What I know is I have high ideals and perfectionist tendencies. I am in the process of converting this to ‘good enough’. Perfect is virtually impossible to attain, and it is subjective anyway. Most things in life it is more than ok to be good enough. I found Brene Brown’s definition of perfectionism really helpful to me, she says that “perfectionism is not the same as striving to be your best” and that when we are in the perfectionist mindset we think that if we “live perfect, look perfect and act perfect we can minimise or avoid the pain of blame, judgment and shame. It’s a shield.” As well as “at its core...it is about trying to earn approval and acceptance.” In this way we can see that perfectionism is about external conditions, factors and other people, where as healthy striving is about how I can improve or do better and therefore it is internally driven. When I find myself striving or pushing myself, I check in with this now – who am I doing this for? And: can I lower the bar? The answer is almost always yes! First part of subtraction. Yes I can lay down this shield of perfectionism and in turn find more freedom for me, which also benefits all around me. For a deeper dive into this, I would thoroughly recommend the ‘Gifts of Imperfection’ by Brene Brown, this treasure trove was lent to me by a great friend. Brene demonstrates that by embracing our imperfections we can find the best and truest gifts of all, in living a richer and fuller life: courage, compassion and connection.

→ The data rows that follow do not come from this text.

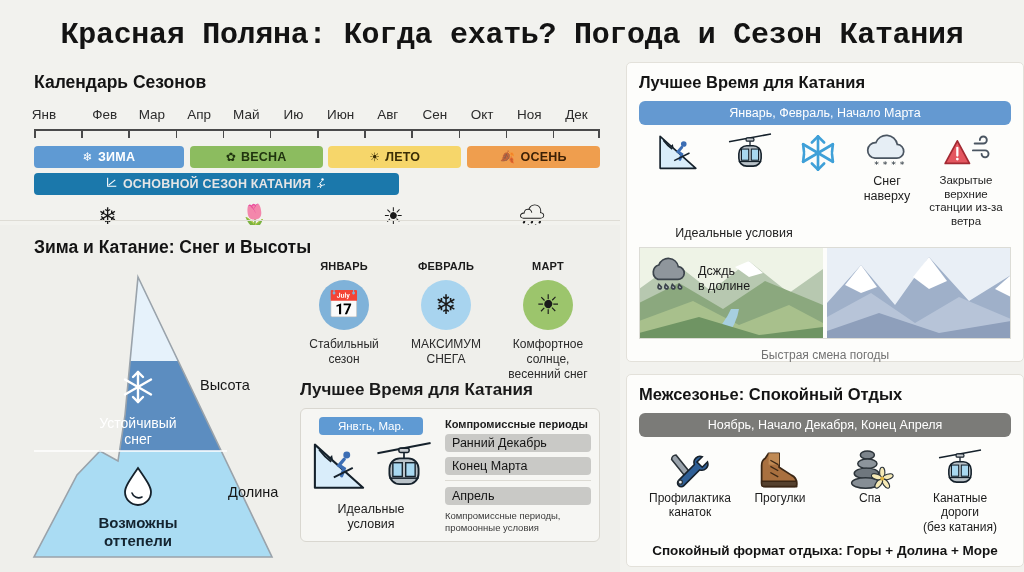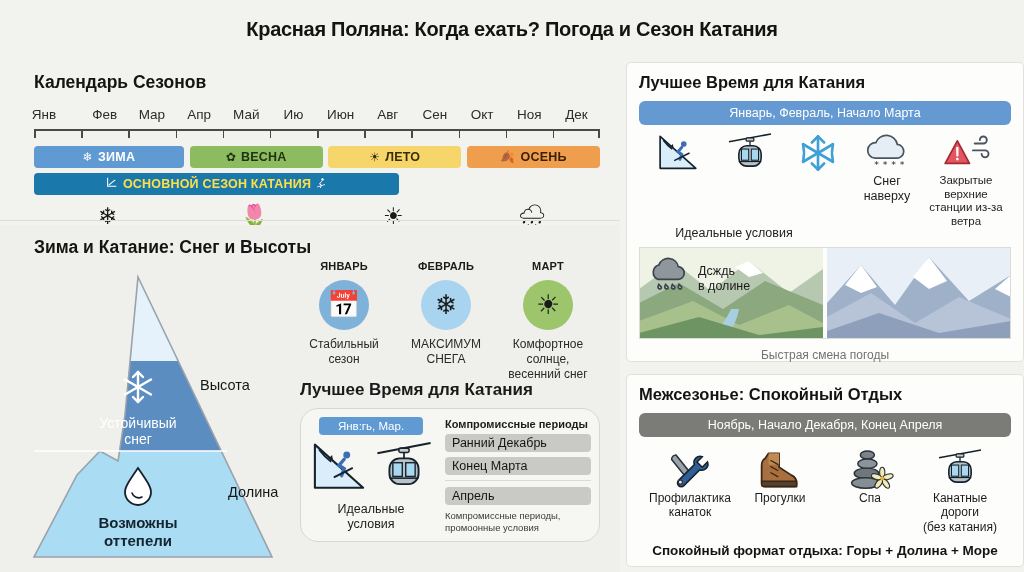--- a/index.html
+++ b/index.html
@@ -17,8 +17,9 @@
   .title {
     position: absolute; top: 18px; left: 0; width: 1024px;
     text-align: center;
-    font-size: 20px; font-weight: bold; letter-spacing: -0.3px;
+    font-size: 30px; font-weight: bold; letter-spacing: -0.3px;
     color: #131313;
+    font-family: Liberation Mono, monospace;
   }
 
   

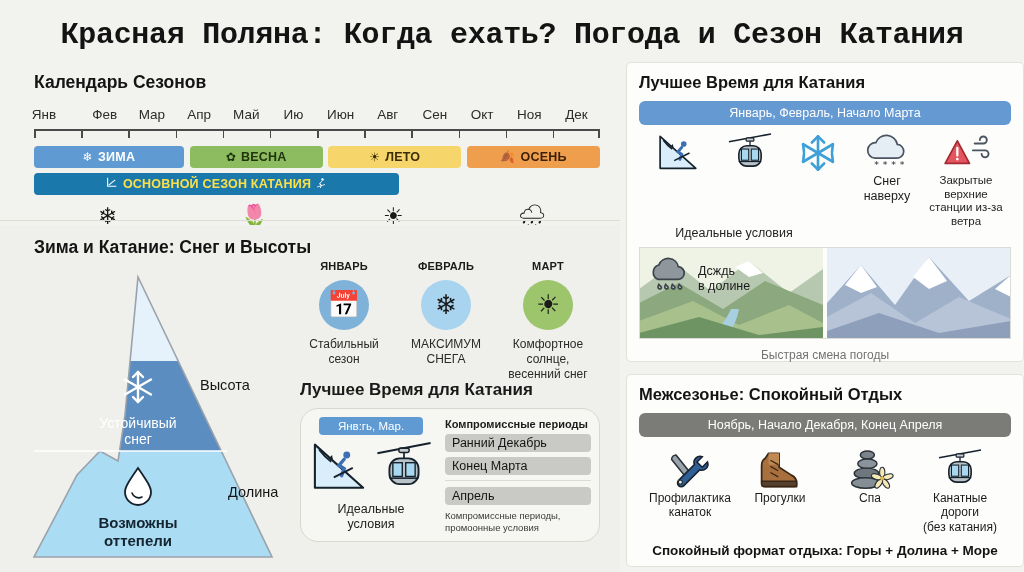--- a/index.html
+++ b/index.html
@@ -50,7 +50,7 @@
   .ski-row { position: relative; width: 566px; height: 22px; margin-top: 5px; }
   .ski-bar {
     position: absolute; top: 0; left: 0; height: 22px; border-radius: 4px;
-    background: #1b78ab; color: #fde047;
+    background: #1b78ab; color: #e5e5e5;
     display: flex; align-items: center; justify-content: center; gap: 4px;
     font-size: 12.5px; font-weight: bold; letter-spacing: 0.2px;
   }

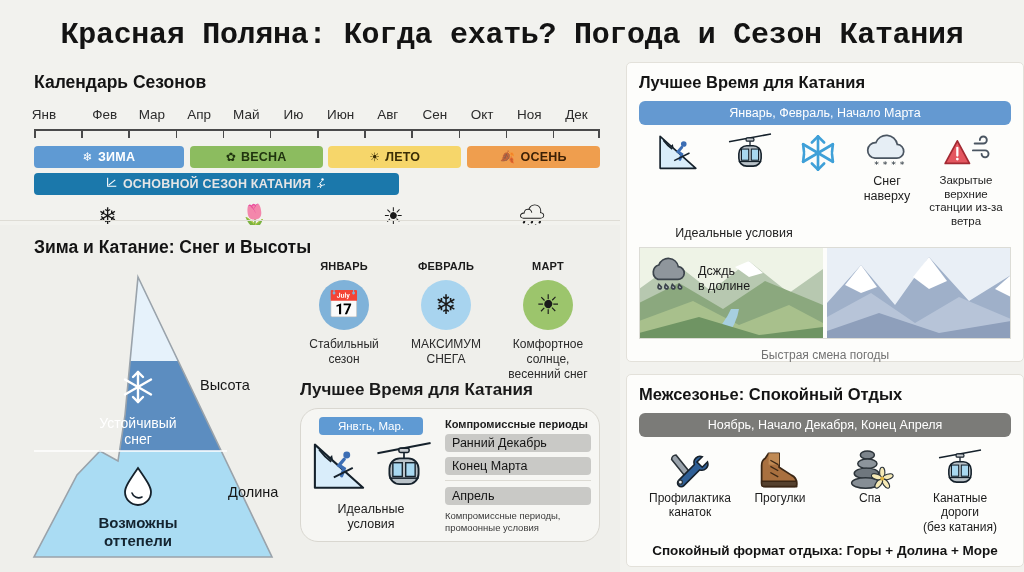--- a/index.html
+++ b/index.html
@@ -86,7 +86,7 @@
   .best-left-title { font-size: 17px; font-weight: bold; margin-bottom: 8px; }
   .best-card {
     position: relative; width: 300px; height: 134px;
-    background: #f6f6f3; border: 1px solid #d9d7d0; border-radius: 18px;
+    background: #f6f6f3; border: 1px solid #d9d7d0; border-radius: 6px;
     display: flex;
   }
   .best-left-pane { width: 140px; position: relative; padding-top: 8px; }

Our Friday night film night consisted of persuading my husband to watch the documentary ‘Minimalism’ – which had come with highly recommended - not our usual escapism at all! It weaved in environmental and sustainability themes as well as the emotional benefits of simplifying and decluttering our lives. To those of us extremely fortunate not to be living in poverty, this means living with less and finding a kind of sufficiency, but as a means rather than an end. Overconsumption just keeps exponentially rising in the West with Black Fridays and Blue Mondays, and after watching this film I’m advocating Satisfied and Sated Saturday. We need to establish a place where we realise we have enough. Maybe even recognising that we actually have an abundance in our lives already. I never thought we over buy as a family and yet our house is cluttered with things. We just seem to accumulate stuff. This film has inspired me, fortuitous really as it is the perfect time of year for a good spring clean. There is a Thoreau quote that I heard years ago and it goes along the lines of “the person with the fewest possessions is the freest” and I really deeply feel that this is true. Time to get on to this second part of subtraction, one item at least a day to find a new home for – that should be doable - and not creating heavy boxes that I can’t carry!
Standing outdoors at the end of the day, I breathe and take in this precious air. I mentally let go of this array of things, both physical and emotional, and I feel lighter. I disentangle and let them blow in the wind.